Black Widow:  For those who may not know, can you share with me some of your history and career in this house scene. You’ve been around for quite a while. How did it all start for you?

Craig Loftis:   It all started about 36 years ago.  I met Frankie Knuckles when I was 15 years old. You know what? It actually started before then.   I was in a group, back in the Sauer days, I had a group called Vertigo which consisted of myself, Steve Moore and Eric Bradshaw. We used to throw parties at Sauer’s and the Loft and we hired the guys now known as The Chosen Few to do our parties.  At age 15, my friends and I would sneak out the house and go to the Warehouse.  (Laughing) I would tell my mom I was spending the night at Kevin’s house and he’d tell his mom he was spending the night at my house but in actuality we would be downtown at the Warehouse.  We used to have a crazy system where we would all get together; Me, Laurie, Kevin, and Kim and we would pay for one person to go in and then that person would come down and we’d trace the ink mark that they used to stamp on everyone’s hand and then mess your clothes up and run around the block and get all sweaty, then go up the stairs, like you had been inside already! (Laughter)

Black Widow: You guys had a system huh? (Laughter)
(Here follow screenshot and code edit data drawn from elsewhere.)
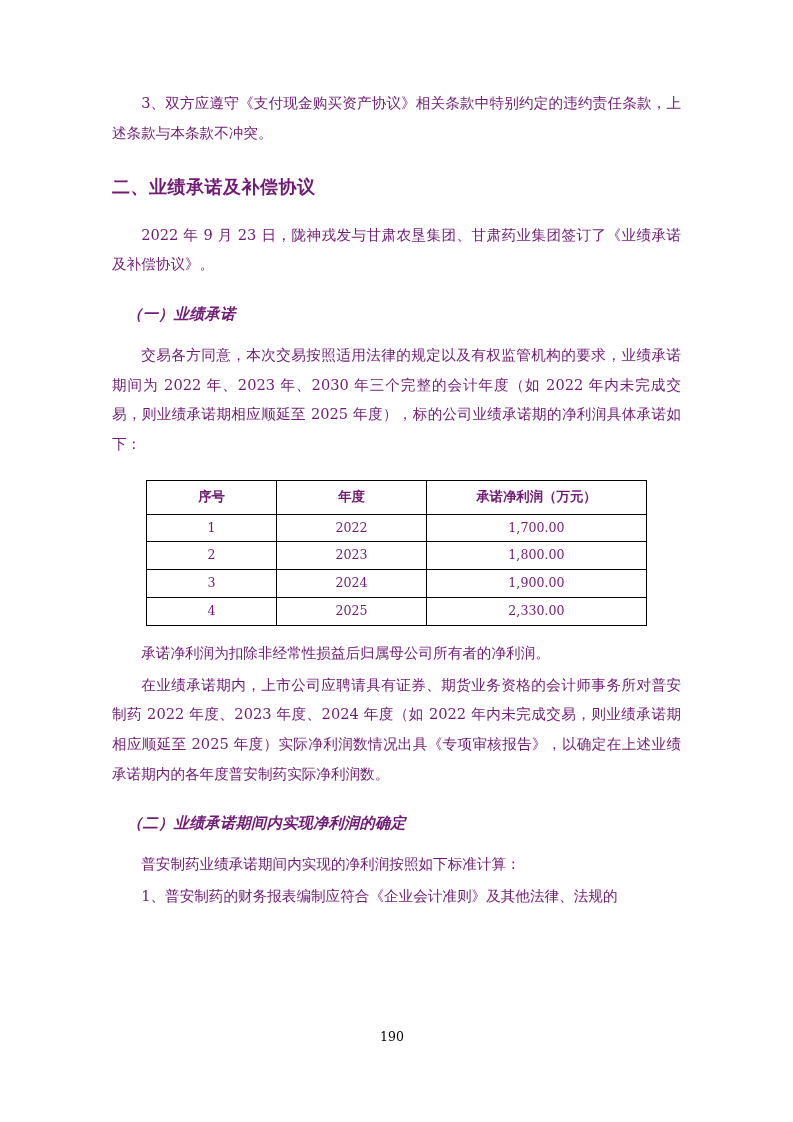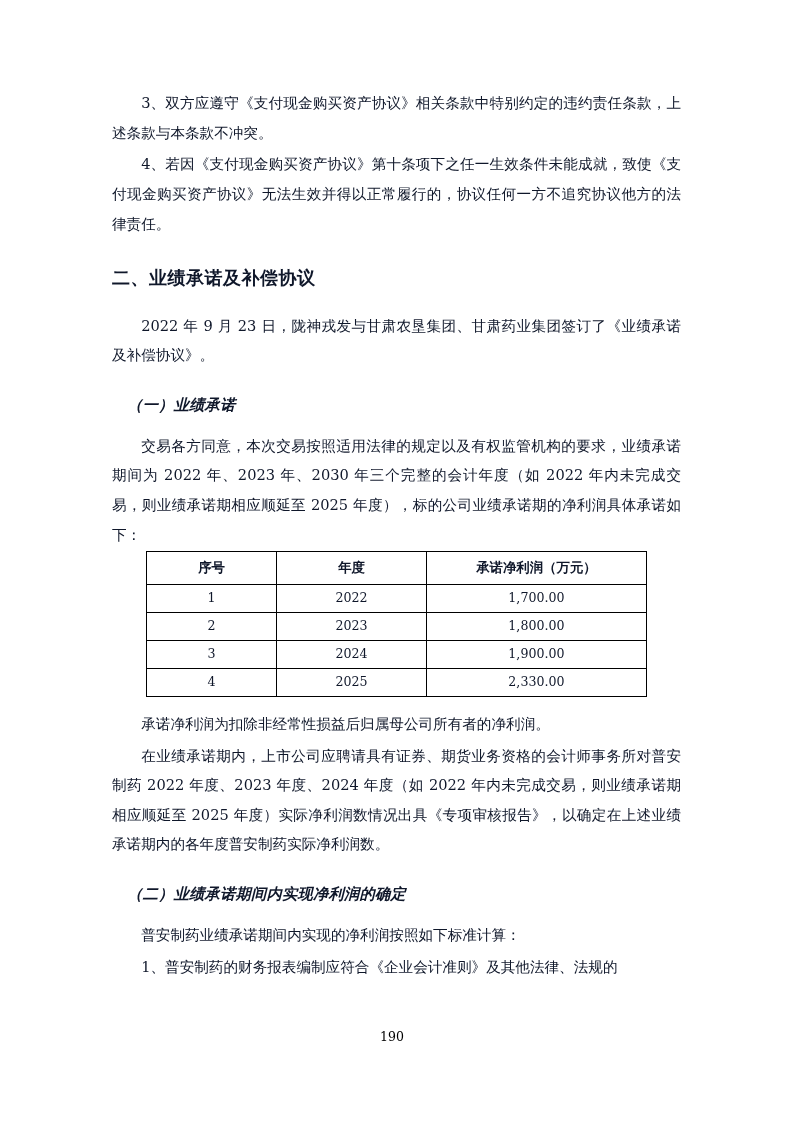--- a/index.html
+++ b/index.html
@@ -16,21 +16,21 @@
     background: #ffffff;
     position: relative;
     box-sizing: border-box;
     padding: 88px 112px 40px 112px;
     margin: 0 auto;
     overflow: hidden;
   }
   .doc-body {
     font-family: "DejaVu Serif", "Liberation Serif", serif;
     font-size: 14.6px;
-    color: #0f172a;
+    color: #701a75;
     line-height: 2.03;
     text-align: justify;
   }
   p.para {
     margin: 0 0 2px 0;
     text-indent: 2em;
   }
   h2.section {
     font-family: "DejaVu Sans", "Liberation Sans", sans-serif;
     font-weight: bold;
@@ -44,21 +44,21 @@
     font-weight: bold;
     font-size: 15.2px;
     margin: 20px 0 10px 0;
     text-indent: 1em;
     letter-spacing: 0.3px;
     font-style: italic;
   }
   table.commit-table {
     border-collapse: collapse;
     width: 88%;
-    margin: 2px auto 12px auto;
+    margin: 22px auto 12px auto;
     font-family: "DejaVu Serif", "Liberation Serif", serif;
     font-size: 13px;
   }
   table.commit-table th,
   table.commit-table td {
     border-left: 1px solid #000;
     border-right: 1px solid #000;
     text-align: center;
     padding: 4px 2px;
     line-height: 1.5;
@@ -93,21 +93,20 @@
   }
 </style>
 </head>
 <body>
 
 <div class="page">
   <div class="doc-body">
 
     <p class="para">3、双方应遵守《支付现金购买资产协议》相关条款中特别约定的违约责任条款，上述条款与本条款不冲突。</p>
 
-    <p class="para">4、若因《支付现金购买资产协议》第十条项下之任一生效条件未能成就，致使《支付现金购买资产协议》无法生效并得以正常履行的，协议任何一方不追究协议他方的法律责任。</p>
 
     <h2 class="section">二、业绩承诺及补偿协议</h2>
 
     <p class="para">2022 年 9 月 23 日，陇神戎发与甘肃农垦集团、甘肃药业集团签订了《业绩承诺及补偿协议》。</p>
 
     <h3 class="subsection">（一）业绩承诺</h3>
 
     <p class="para">交易各方同意，本次交易按照适用法律的规定以及有权监管机构的要求，业绩承诺期间为 2022 年、2023 年、2030 年三个完整的会计年度（如 2022 年内未完成交易，则业绩承诺期相应顺延至 2025 年度），标的公司业绩承诺期的净利润具体承诺如下：</p>
 
     <table class="commit-table">

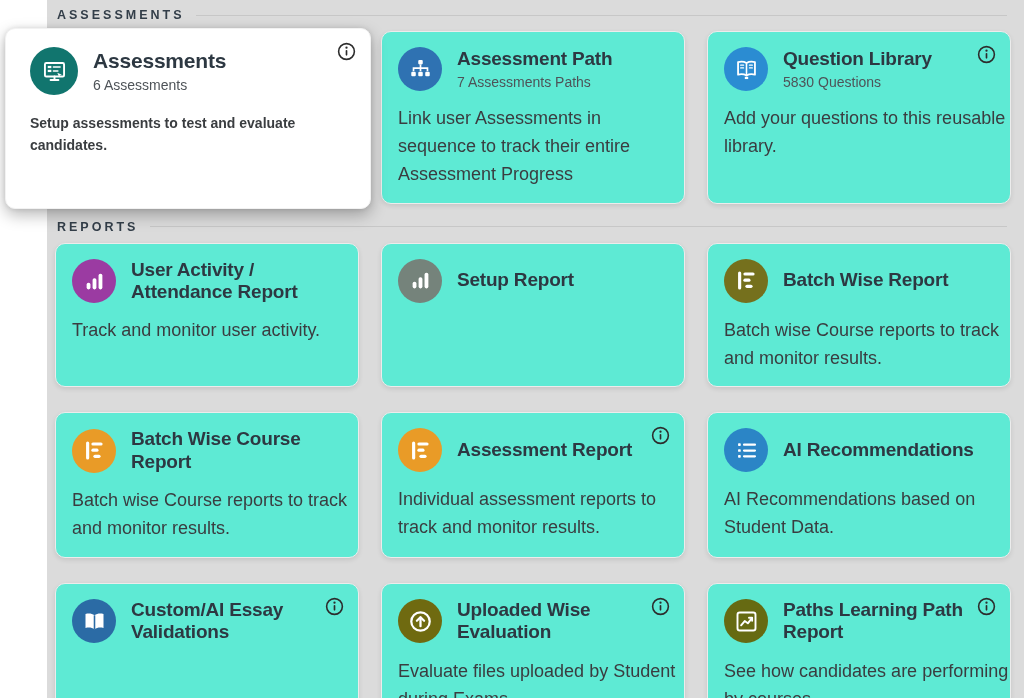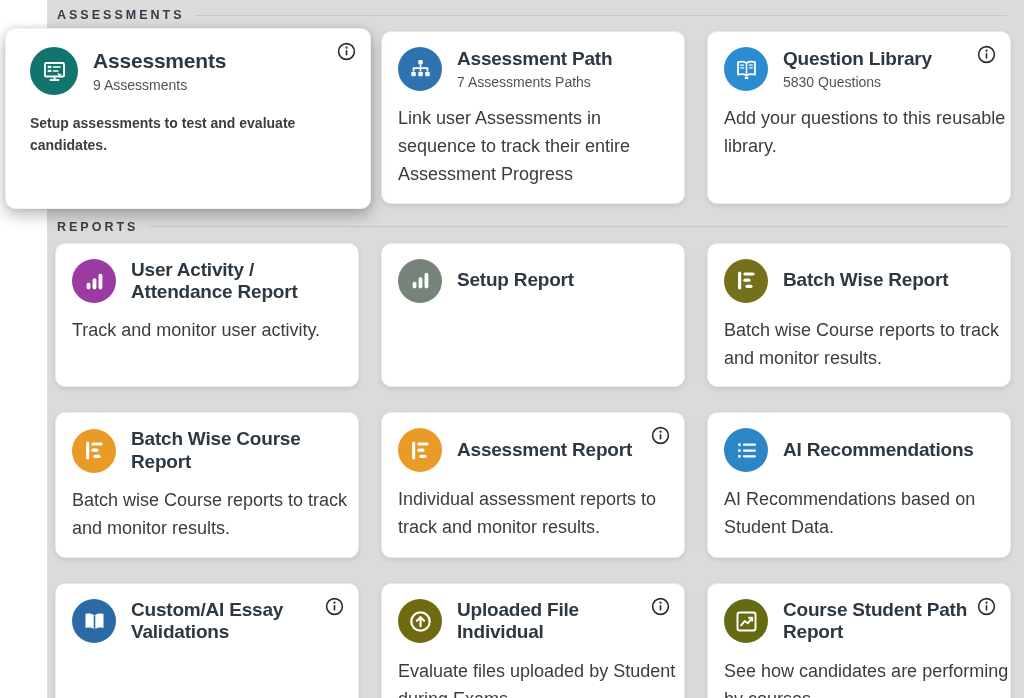--- a/index.html
+++ b/index.html
@@ -25,21 +25,21 @@
   }
   .section-rule{flex:1;height:1px;background:#c7c7c7;margin-right:2px;}
   .cards{
     display:grid;
     grid-template-columns:repeat(3,1fr);
     gap:25px 22px;
   }
   .section-reports{margin-top:10px;}
   .card{
     position:relative;
-    background:#ffffff;
+    background:#5eead4;
     border:1px solid #ececec;
     border-radius:10px;
     padding:15px 0 14px 16px;
     min-height:135px;
     box-sizing:border-box;
     box-shadow:0 2px 5px rgba(0,0,0,0.10);
     cursor:pointer;
   }
   .card.highlighted{
     background:#ffffff;
@@ -98,21 +98,21 @@
                 <rect x="3.5" y="4.5" width="17" height="12" rx="1.2" stroke="#fff" stroke-width="1.7"></rect>
                 <rect x="6" y="7" width="3.2" height="2" fill="#fff"></rect>
                 <rect x="6" y="10.5" width="3.2" height="2" fill="#fff"></rect>
                 <path d="M11 8h6M11 11.5h4" stroke="#fff" stroke-width="1.3" stroke-linecap="round"></path>
                 <path d="M12 16.5v2.3M8.5 19.5h7" stroke="#fff" stroke-width="1.7" stroke-linecap="round"></path>
                 <path d="M14.5 13.2l4 1.6-1.7.6-.6 1.7z" fill="#fff"></path>
               </svg>
             </div>
             <div class="card-titleblock">
               <h3 class="card-title">Assessments</h3>
-              <div class="card-subtitle">9 Assessments</div>
+              <div class="card-subtitle">6 Assessments</div>
             </div>
           </div>
           <button class="info-btn"><svg viewBox="0 0 24 24" fill="none">
               <circle cx="12" cy="12" r="9" stroke="#2c2c2c" stroke-width="1.8"></circle>
               <circle cx="12" cy="7.6" r="1.3" fill="#2c2c2c"></circle>
               <rect x="11.05" y="10.2" width="1.9" height="6.6" rx="0.95" fill="#2c2c2c"></rect>
             </svg></button>
           <p class="card-desc">Setup assessments to test and evaluate candidates.</p>
         </article>
         <article class="card">
@@ -282,41 +282,41 @@
         <article class="card">
           <div class="card-head">
             <div class="icon-circle" style="background: rgb(111, 106, 16); color: rgb(111, 106, 16);">
               <svg viewBox="0 0 24 24" fill="none">
                 <circle cx="12" cy="12" r="8.2" stroke="#fff" stroke-width="2"></circle>
                 <path d="M12 16.2V8.6" stroke="#fff" stroke-width="2" stroke-linecap="round"></path>
                 <path d="M8.8 11.4L12 8.2l3.2 3.2" stroke="#fff" stroke-width="2" stroke-linecap="round" stroke-linejoin="round"></path>
               </svg>
             </div>
             <div class="card-titleblock">
-              <h3 class="card-title">Uploaded File Individual</h3>
+              <h3 class="card-title">Uploaded Wise Evaluation</h3>
             </div>
           </div>
           <button class="info-btn"><svg viewBox="0 0 24 24" fill="none">
               <circle cx="12" cy="12" r="9" stroke="#2c2c2c" stroke-width="1.8"></circle>
               <circle cx="12" cy="7.6" r="1.3" fill="#2c2c2c"></circle>
               <rect x="11.05" y="10.2" width="1.9" height="6.6" rx="0.95" fill="#2c2c2c"></rect>
             </svg></button>
           <p class="card-desc">Evaluate files uploaded by Student during Exams.</p>
         </article>
         <article class="card">
           <div class="card-head">
             <div class="icon-circle" style="background: rgb(102, 106, 18); color: rgb(102, 106, 18);">
               <svg viewBox="0 0 24 24" fill="none">
                 <rect x="4" y="4" width="16" height="16" rx="2" stroke="#fff" stroke-width="1.7"></rect>
                 <path d="M7.2 15.4l3.2-3.8 2.8 2 3.6-4.6" stroke="#fff" stroke-width="1.7" stroke-linecap="round" stroke-linejoin="round"></path>
                 <path d="M14.2 8.6h2.8v2.8" stroke="#fff" stroke-width="1.7" stroke-linecap="round" stroke-linejoin="round"></path>
               </svg>
             </div>
             <div class="card-titleblock">
-              <h3 class="card-title">Course Student Path Report</h3>
+              <h3 class="card-title">Paths Learning Path Report</h3>
             </div>
           </div>
           <button class="info-btn"><svg viewBox="0 0 24 24" fill="none">
               <circle cx="12" cy="12" r="9" stroke="#2c2c2c" stroke-width="1.8"></circle>
               <circle cx="12" cy="7.6" r="1.3" fill="#2c2c2c"></circle>
               <rect x="11.05" y="10.2" width="1.9" height="6.6" rx="0.95" fill="#2c2c2c"></rect>
             </svg></button>
           <p class="card-desc">See how candidates are performing by courses.</p>
         </article>
       </div>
Craig Loftis:    LOL…yeah you know we did! Hearing Frankie Knuckles at 206 was just phenomenal. I thank God for the history that I do have.  It’s just unbelievable.  I remember the first night “Martin Circus” was ever played, the first night “Let’s Go Dancing”, Nancy Martin “Can’t Believe”. I remember the first time these songs were ever heard.

Black Widow:  This is so fascinating to me because I wasn’t part of any of that.  I was literally a child during this time so to hear it first hand from those who were there, paints a great picture for me. I’m not one of those people that say, “I was there”! {Collective Laughter}

Craig Loftis:    It was crazy. That’s the difference you know….here’s the problem…a lot of today’s DJs don’t really respect the old heads and they think the old heads don’t respect them. That’s not true. The old heads respect talent.  I can speak for myself, if you are gifted, I don’t care how old you are.  When I look for a DJ, I’m looking for someone who has a unique gift and can stand out.  I’ll give you a perfect example, if you gave Alan (King), Me, Wayne (Williams), and Andre (Hatchett) the same records, each one of us would deliver them differently.

Black Widow: Yes!

Craig Loftis:    See, that’s talent. We don’t have to copy each other to do what we do. With the advent of technology, it’s made it easier for anyone to say “I’m a DJ”...

Black Widow: ...Without studying the actual craft of DJ’ing?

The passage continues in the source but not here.